Partial failures occur frequently in cloud systems and can cause serious damage including inconsistency and data loss. Unfortunately, these failures are not well understood. Nor can they be effectively detected. In this paper, we first study 100 real-world partial failures from five mature systems to understand their characteristics. We find that these failures are caused by a variety of defects that require the unique conditions of the production environment to be triggered. Manually writing effective detectors to systematically detect such failures is both time-consuming and error-prone.
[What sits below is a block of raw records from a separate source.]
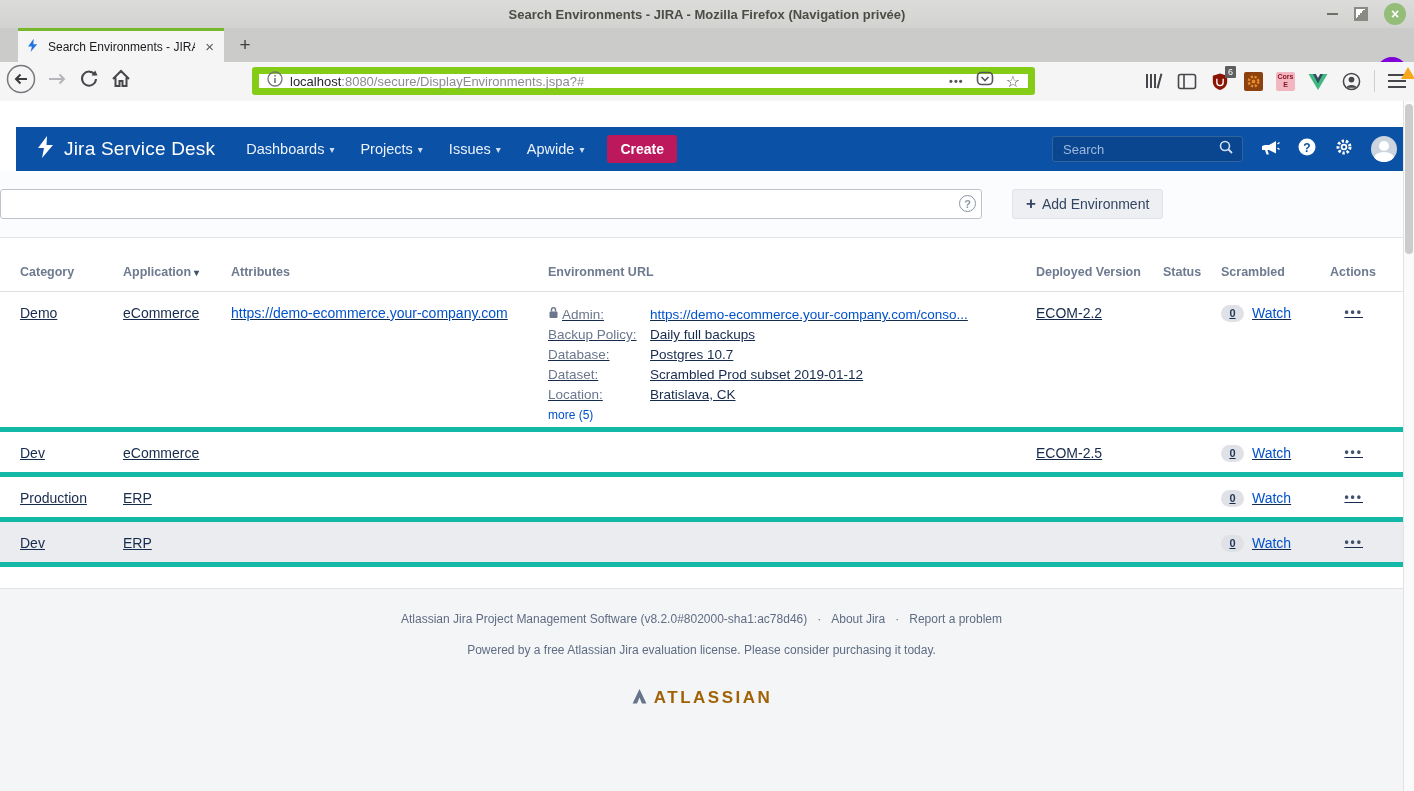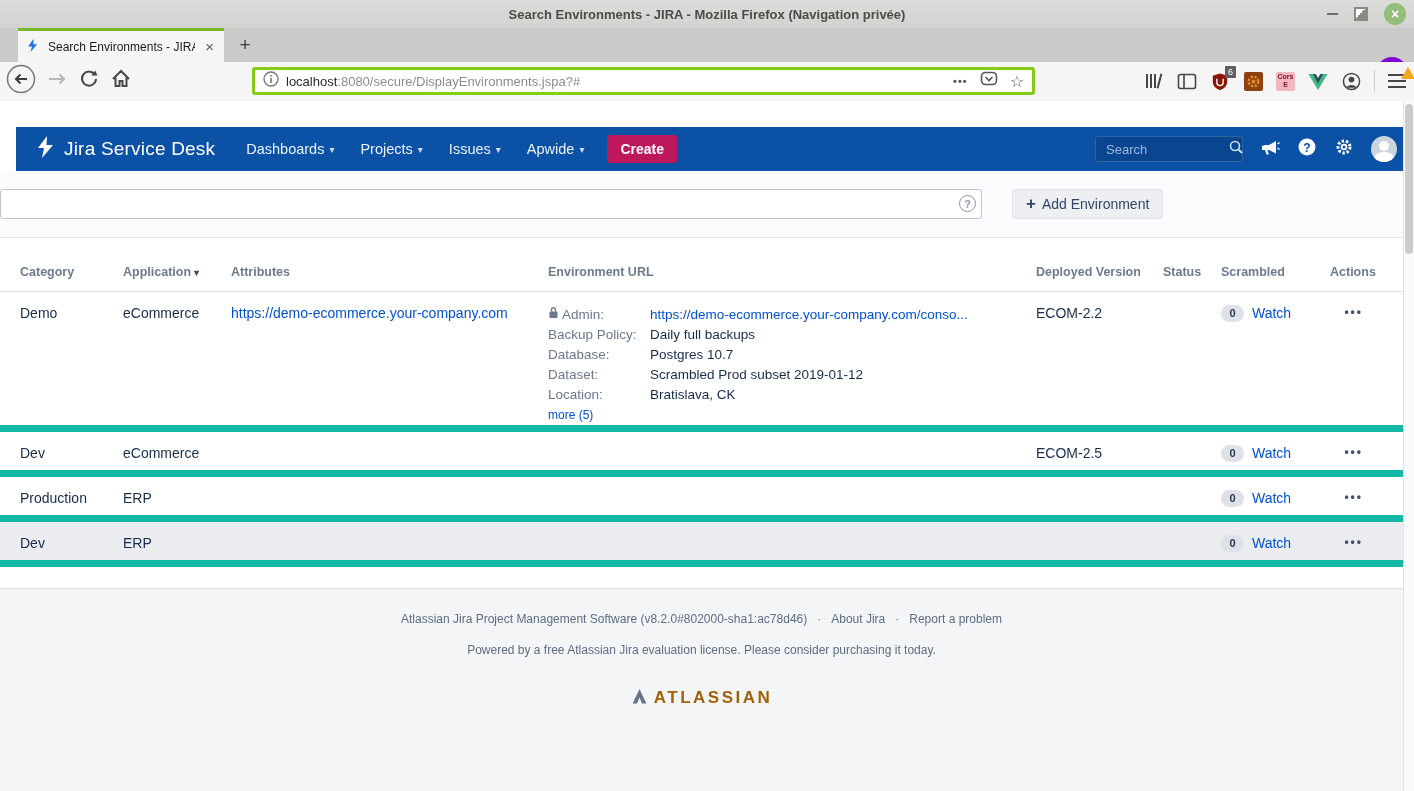--- a/index.html
+++ b/index.html
@@ -31,7 +31,7 @@
   
   .btoolbar{position:absolute;left:0;top:62px;width:1414px;height:39px;background:#f5f5f6;border-bottom:1px solid #dfdfe0;}
   .nav-btns{position:absolute;left:6px;top:4px;height:30px;display:flex;align-items:center;gap:10px;}
-  .urlbar{position:absolute;left:252px;top:5px;width:783px;height:28px;background:#fff;border:3px solid #84cc16;border-radius:3px;
+  .urlbar{position:absolute;left:252px;top:5px;width:783px;height:28px;background:#fff;border:7px solid #84cc16;border-radius:3px;
     box-sizing:border-box;display:flex;align-items:center;padding:0 8px;gap:7px;}
   .url-text{font-size:13px;white-space:nowrap;overflow:hidden;flex:1;}
   .url-host{color:#28282d;}

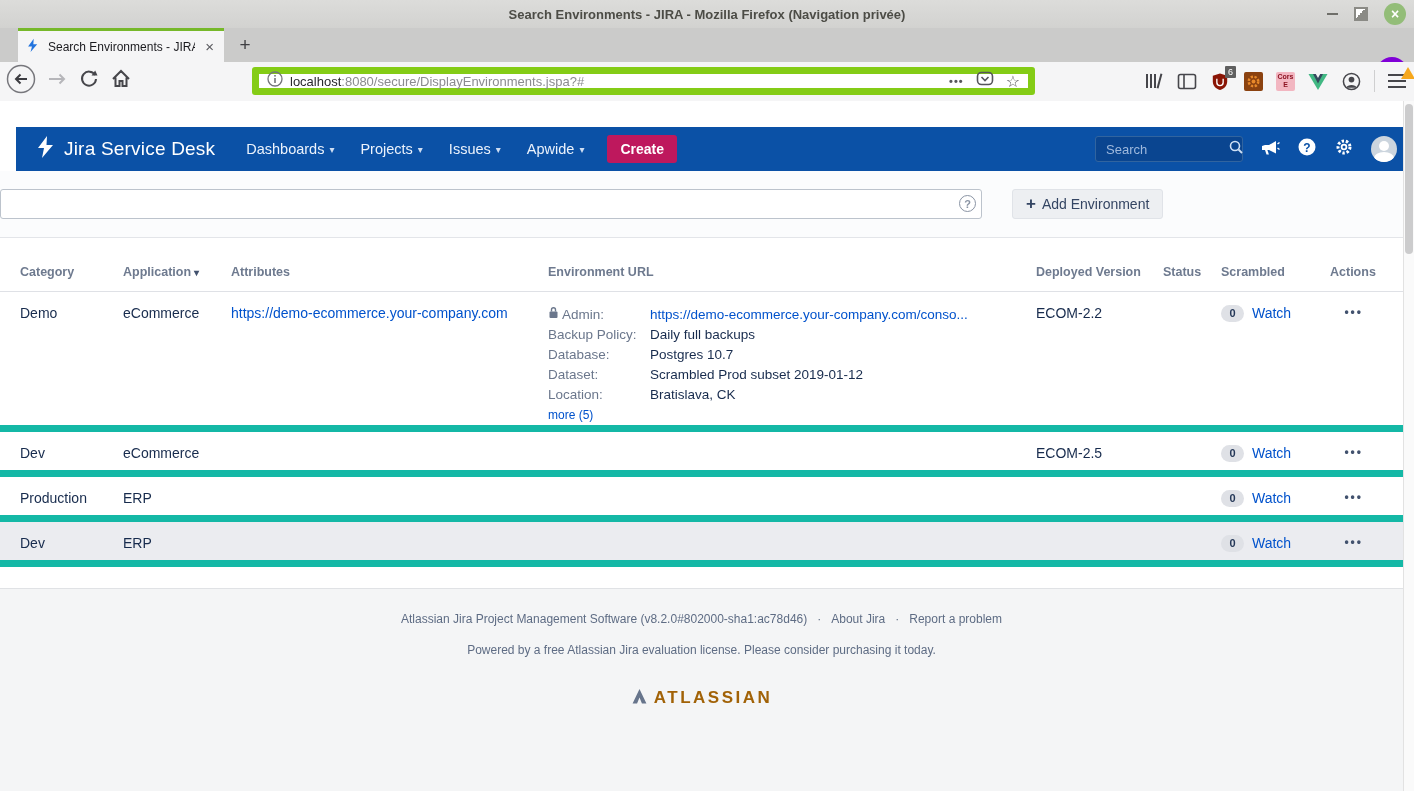--- a/index.html
+++ b/index.html
@@ -66,7 +66,7 @@
   .create-btn{margin-left:10px;background:#be185d;color:#fff;font-size:14px;font-weight:bold;
     padding:6px 13px;border-radius:3px;}
   .nav-right{margin-left:auto;display:flex;align-items:center;gap:17px;padding-right:22px;}
-  .nav-search{width:148px;height:26px;background:#0a4590;border:1px solid #31649f;border-radius:3px;
+  .nav-search{width:191px;height:26px;background:#0a4590;border:1px solid #31649f;border-radius:3px;
     display:flex;align-items:center;padding:0 8px;box-sizing:border-box;}
   .nav-search input{flex:1;background:transparent;border:none;outline:none;color:#cfe0f5;font-size:13px;
     font-family:"Liberation Sans",sans-serif;width:120px;}

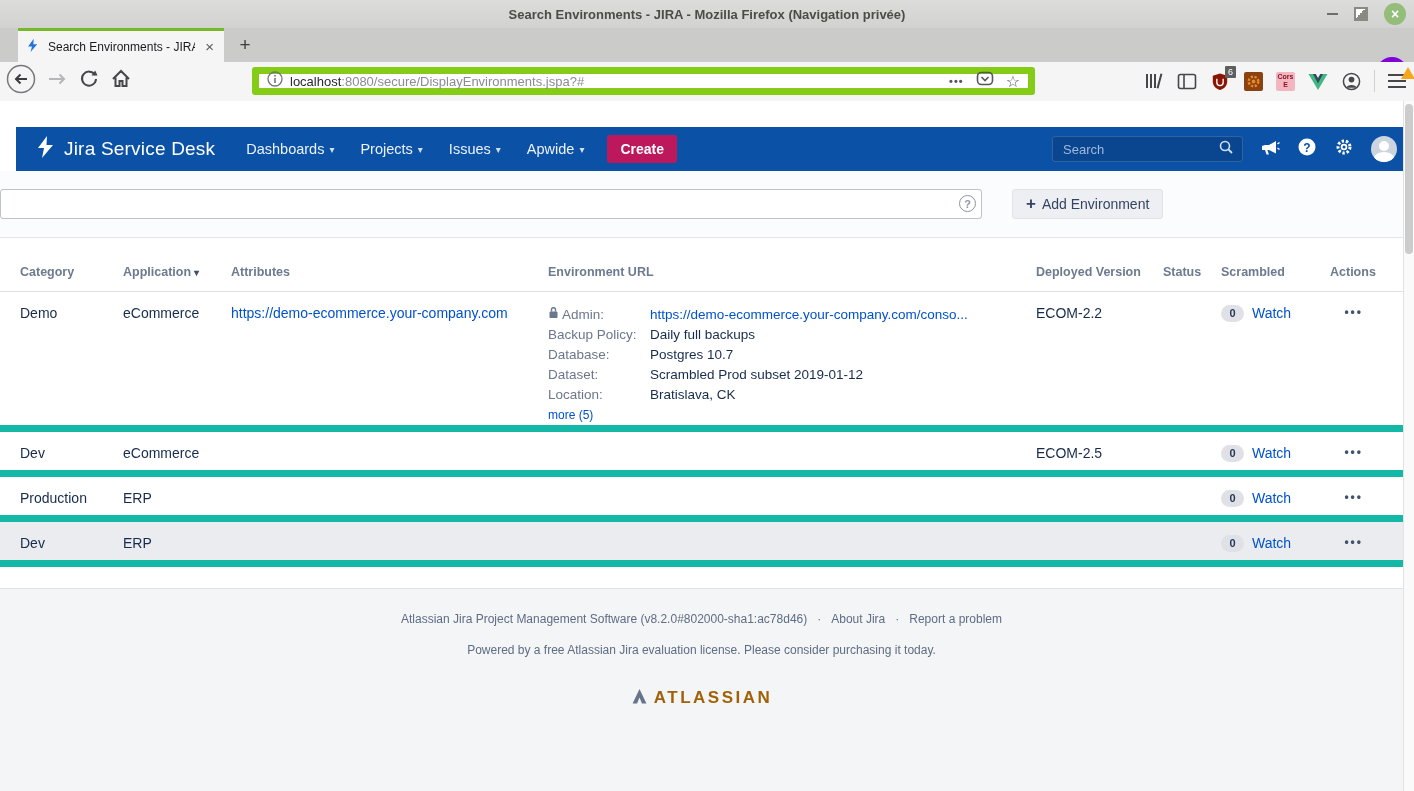--- a/index.html
+++ b/index.html
@@ -96,7 +96,7 @@
   .thead .th{font-size:12.5px;font-weight:bold;color:#6e7a8f;padding-bottom:12px;white-space:nowrap;}
   .th-sort{color:#42526e;font-size:10px;margin-left:3px;}
   .th-actions{text-align:right;padding-right:38px;}
-  .tbody-row{border-bottom:7px solid #14b8a6;font-size:14px;color:#172b4d;}
+  .tbody-row{border-bottom:5px solid #14b8a6;font-size:14px;color:#172b4d;text-decoration:underline;}
   .tbody-row > div{padding-top:13px;padding-bottom:13px;}
   .row-tall{height:140px;box-sizing:border-box;}
   .row-std{height:45px;box-sizing:border-box;}

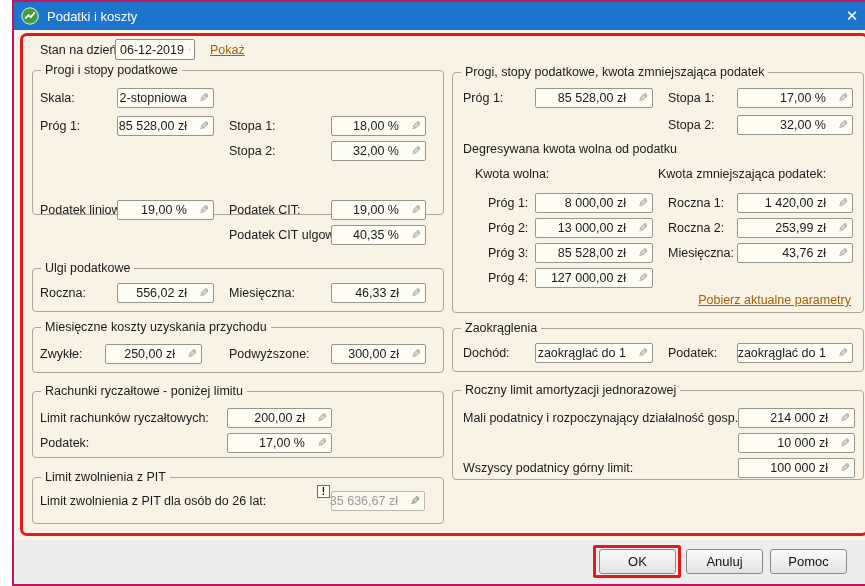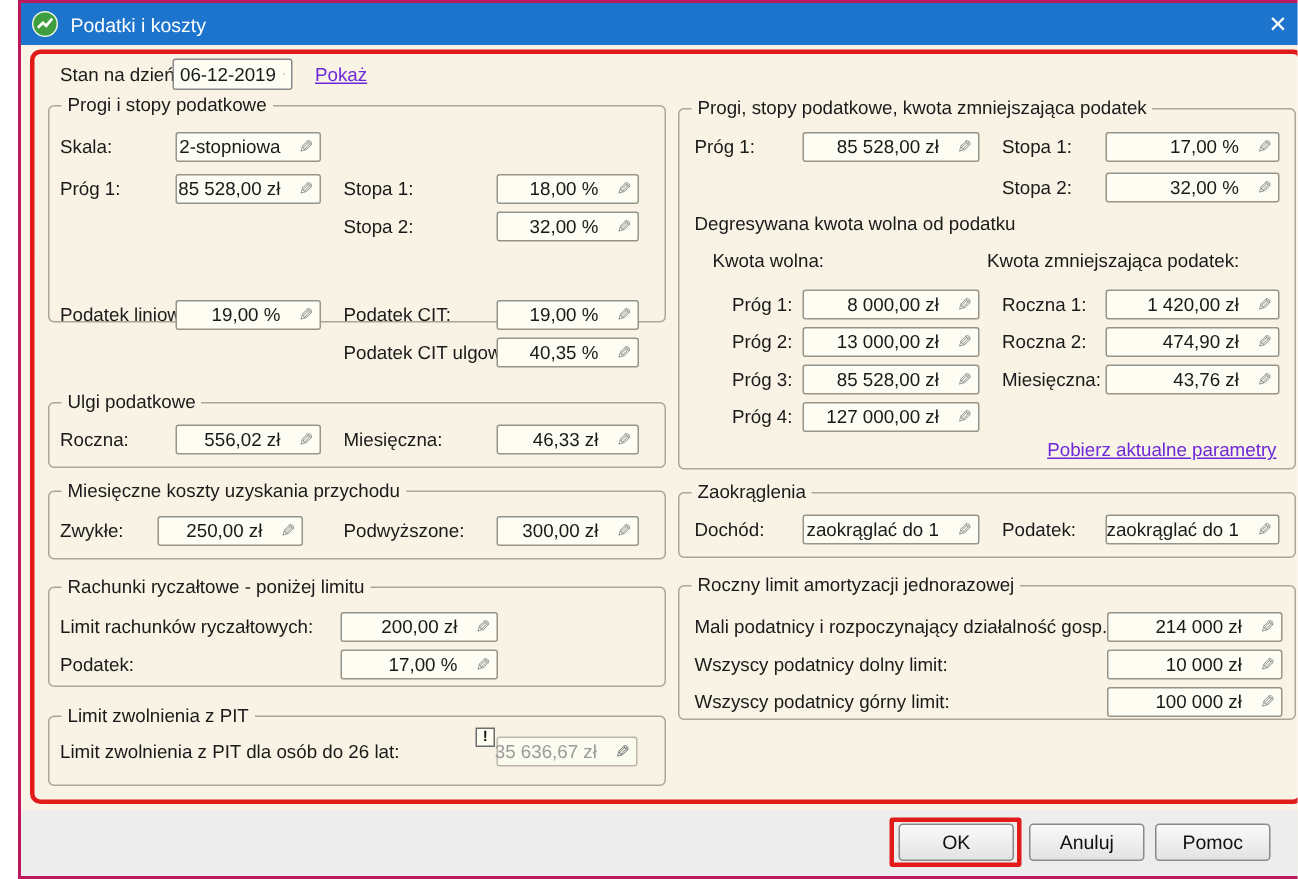--- a/index.html
+++ b/index.html
@@ -58,7 +58,7 @@
   .datefield .dv{ white-space:nowrap; }
 
   .link{
-    position:absolute; text-decoration:underline; color:#6d28d9;
+    position:absolute; text-decoration:underline; color:#a16207;
     white-space:nowrap; cursor:pointer; line-height:15px;
   }
 

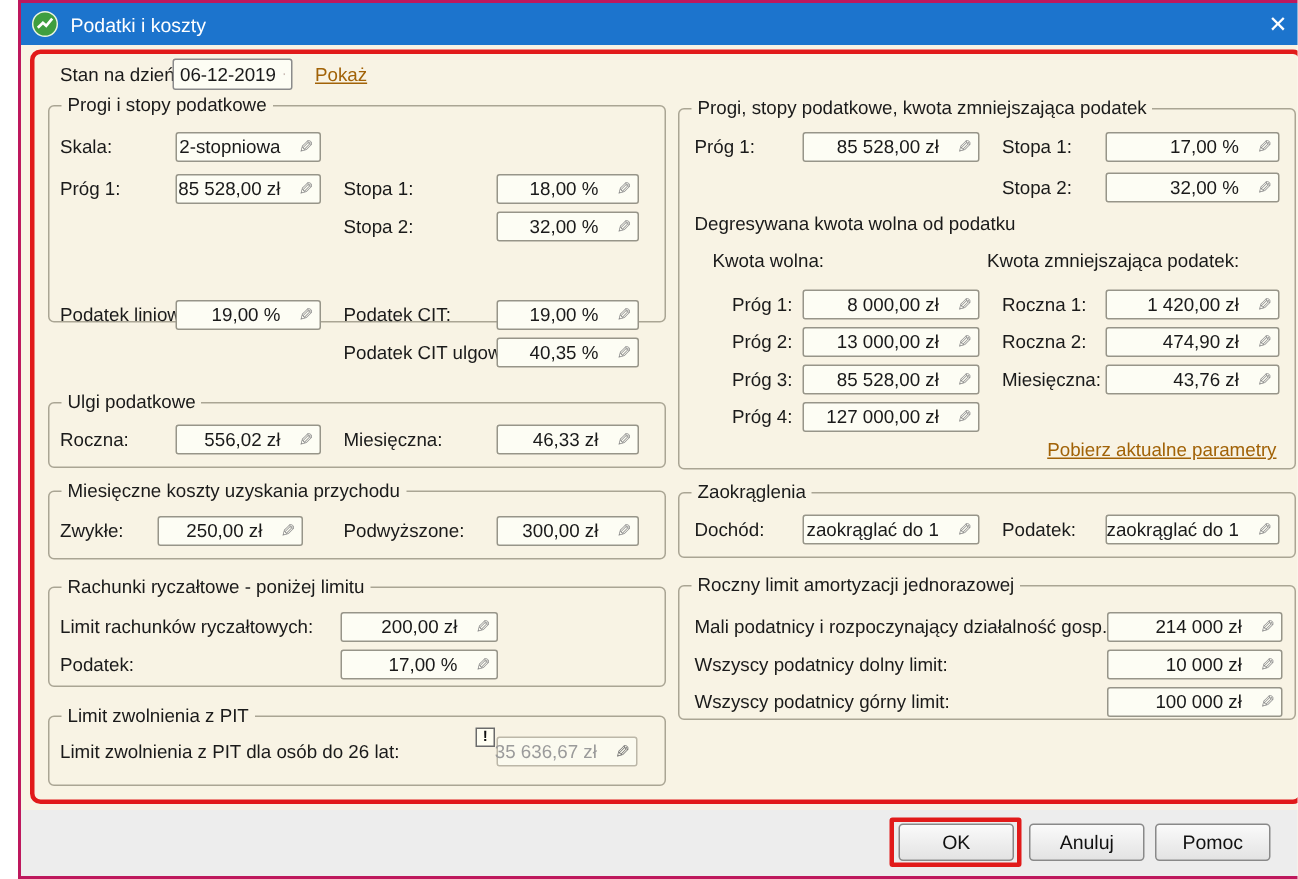--- a/index.html
+++ b/index.html
@@ -242,7 +242,7 @@
       </div>
       <span class="lbl" style="left:215px;top:148px">Roczna 2:</span>
       <div class="field" style="left:284px;top:145px;width:116px">
-        <span class="fv">474,90 zł</span>
+        <span class="fv">253,99 zł</span>
         <span class="pencil">✎</span>
       </div>
 

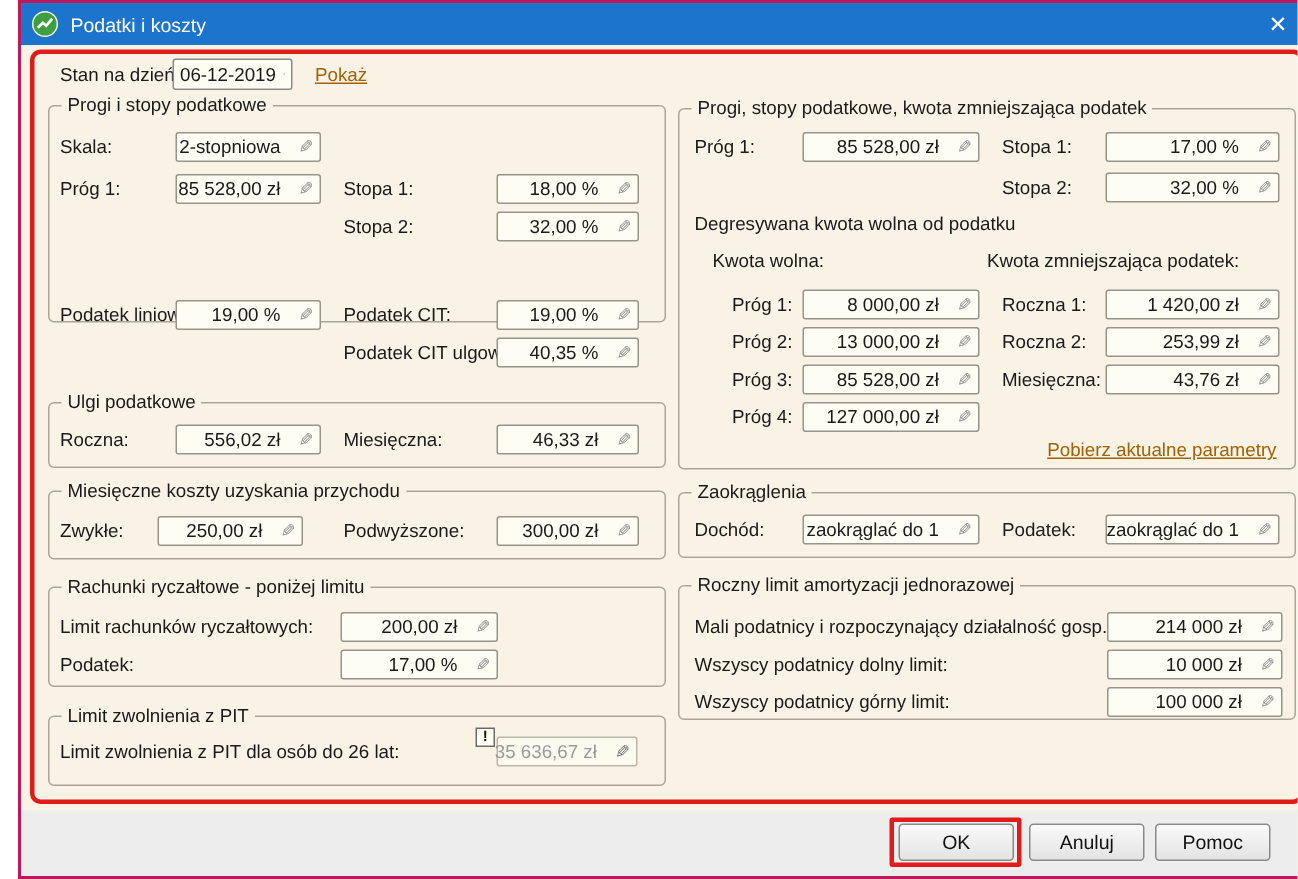--- a/index.html
+++ b/index.html
@@ -287,7 +287,6 @@
         <span class="fv">214 000 zł</span>
         <span class="pencil">✎</span>
       </div>
-      <span class="lbl" style="left:10px;top:45px">Wszyscy podatnicy dolny limit:</span>
       <div class="field" style="left:285px;top:42px;width:117px">
         <span class="fv">10 000 zł</span>
         <span class="pencil">✎</span>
We thus propose OmegaGen, a static analysis tool that automatically generates customized watchdogs for a given program by using a novel program reduction technique. We have successfully applied OmegaGen to six large distributed systems. In evaluating 22 real-world partial failure cases in these systems, the generated watchdogs can detect 20 cases with a median detection time of 4.2 seconds, and pinpoint the failure scope for 18 cases. The generated watchdogs also expose an unknown, confirmed partial failure bug in the latest version of ZooKeeper.
Slides 5 and 6 showed incorrect failure hierarchy. The correct hierarchy is Fail-stop ⊂ Omission Failure ⊂ Fail-Recover ⊂ Byzantine Failure. Slides are updated, but video still contains incorrect slides.